ABSTRACT

This chapter traces Beauvoir’s critique of utility in Useless Mouths and The Ethics of Ambiguity to understand the fraught positioning of senescence in her late work, Old Age (La vieillesse). Following this analysis, I turn to current work on aging labour in the United States. In particular, I explore Jessica Bruder’s recent work on transient labour in the United States. Her book, Nomadland: Surviving America in the Twenty-First Century, portrays mostly elderly nomadic workers forced to adapt to precarious life without societal support.
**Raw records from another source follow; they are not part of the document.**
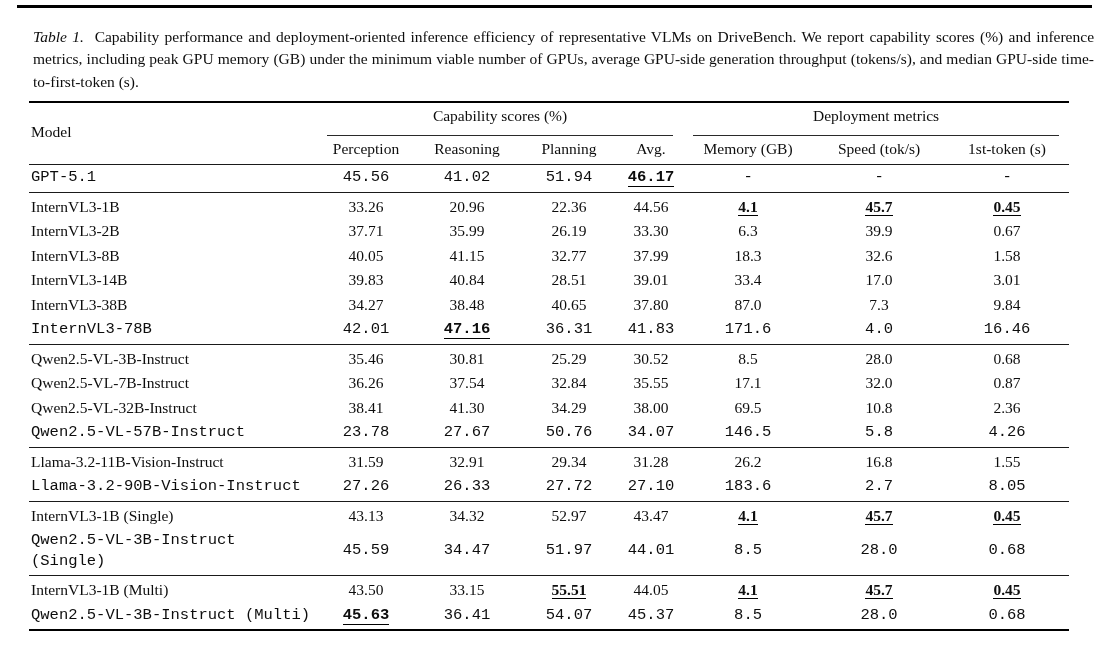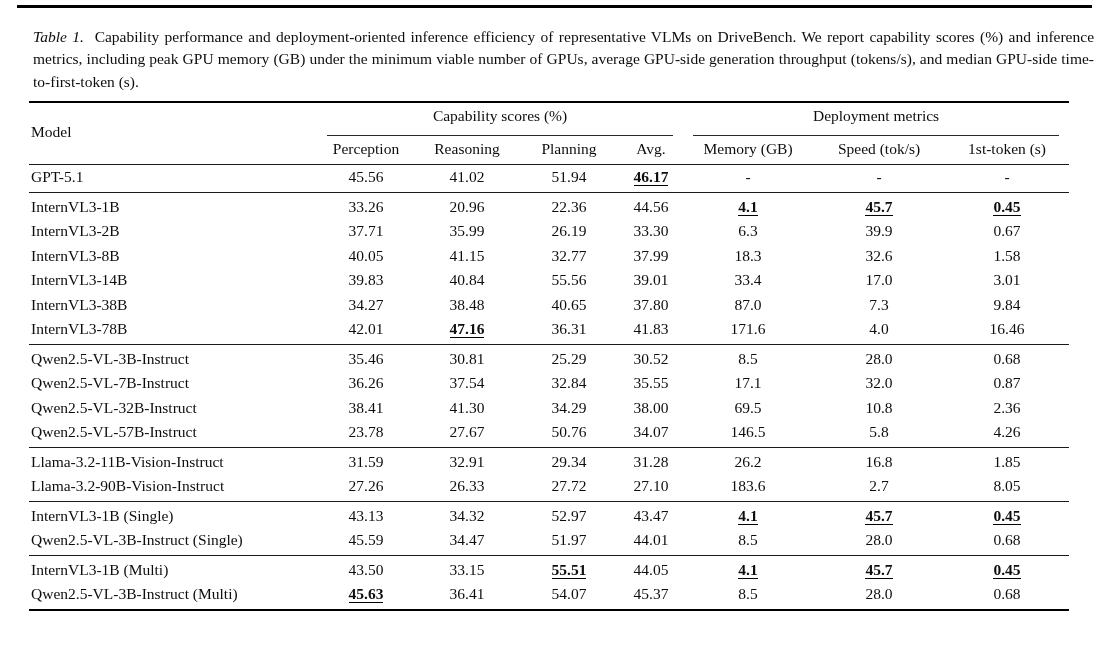--- a/index.html
+++ b/index.html
@@ -85,7 +85,7 @@
   tbody td.model-cell { text-align: left; padding-left: 2px; }
 
   tr.sec-start td { border-top: 1.4px solid #1a1a1a; padding-top: 4px; }
-  tr.sec-last  td { padding-bottom: 4px; }
+  tr.sec-last  td { padding-bottom: 4px; font-family: Liberation Mono, monospace; }
 
   .best {
     font-weight: 700;

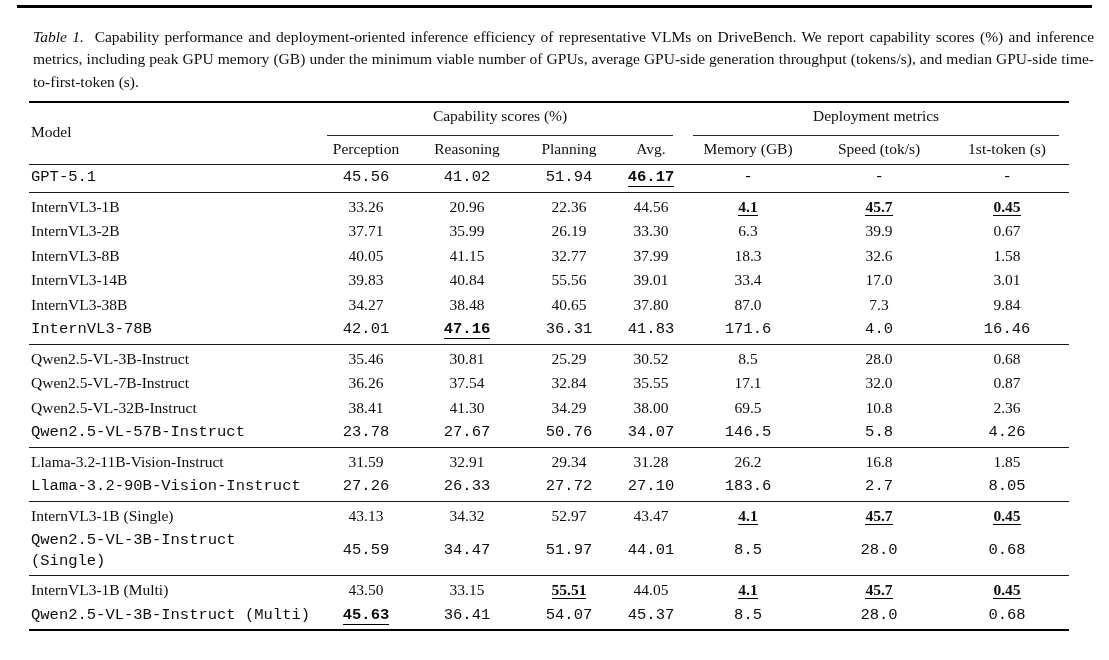--- a/index.html
+++ b/index.html
@@ -179,7 +179,7 @@
           <td class="model-cell">InternVL3-14B</td>
           <td>39.83</td>
           <td>40.84</td>
-          <td>55.56</td>
+          <td>28.51</td>
           <td>39.01</td>
           <td>33.4</td>
           <td>17.0</td>

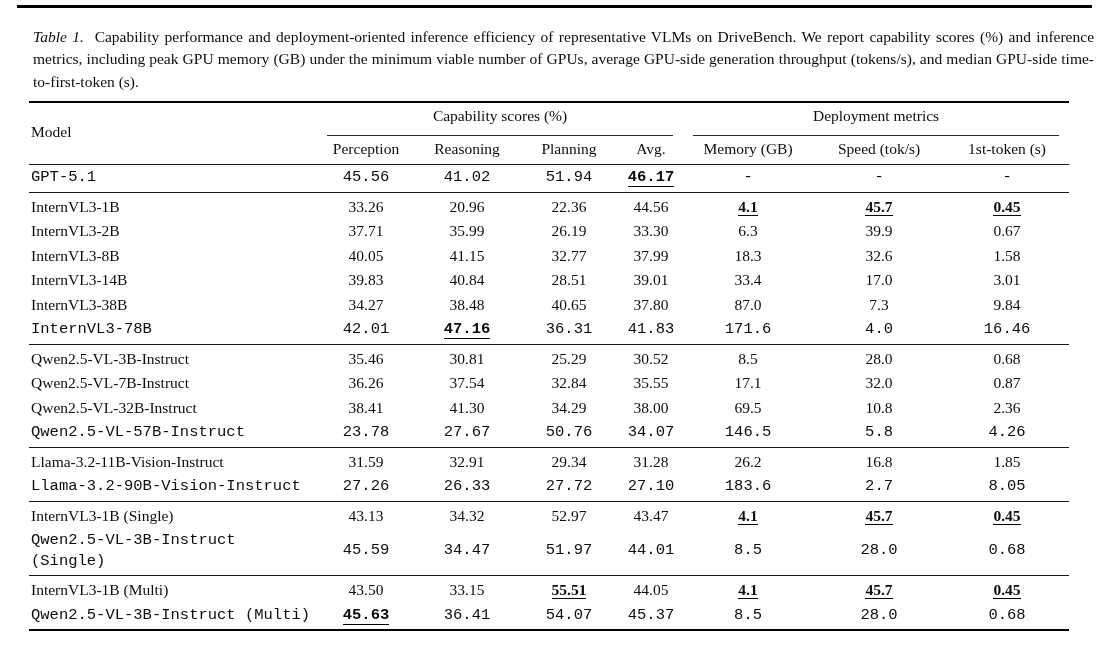--- a/index.html
+++ b/index.html
@@ -253,7 +253,7 @@
           <td>31.28</td>
           <td>26.2</td>
           <td>16.8</td>
-          <td>1.85</td>
+          <td>1.55</td>
         </tr>
         <tr class="sec-last">
           <td class="model-cell">Llama-3.2-90B-Vision-Instruct</td>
I use this study to chart a meaningful shift from Beauvoir’s assessment 50 years prior by arguing that late-stage capitalism turns the uselessness of old age into something useful through the extraction of labour from what is otherwise positioned as an impediment to the production of capital. Like Beauvoir, Bruder concludes on a note of moral condemnation for the capitalist system that crushes those it has exploited from birth to death for the benefit of the ever shrinking few. Yet, there remains a crucial difference between Beauvoir’s analysis and the observations of contemporary investigations into aging labour. Beauvoir regarded the elderly as useless and silenced. While there remains a great deal of silencing, we are now witness to the awesome ability of capitalism to make the elderly useful for the continued exploitation of the working class and the protection of capital. This is a reformulation of the utility of old age. Rather than increasing government and private industry’s responsibility to care for the vulnerable—in particular, the vulnerable on whose backs both institutions continue to function—we find a strategy devoted to making them useful far into senescence.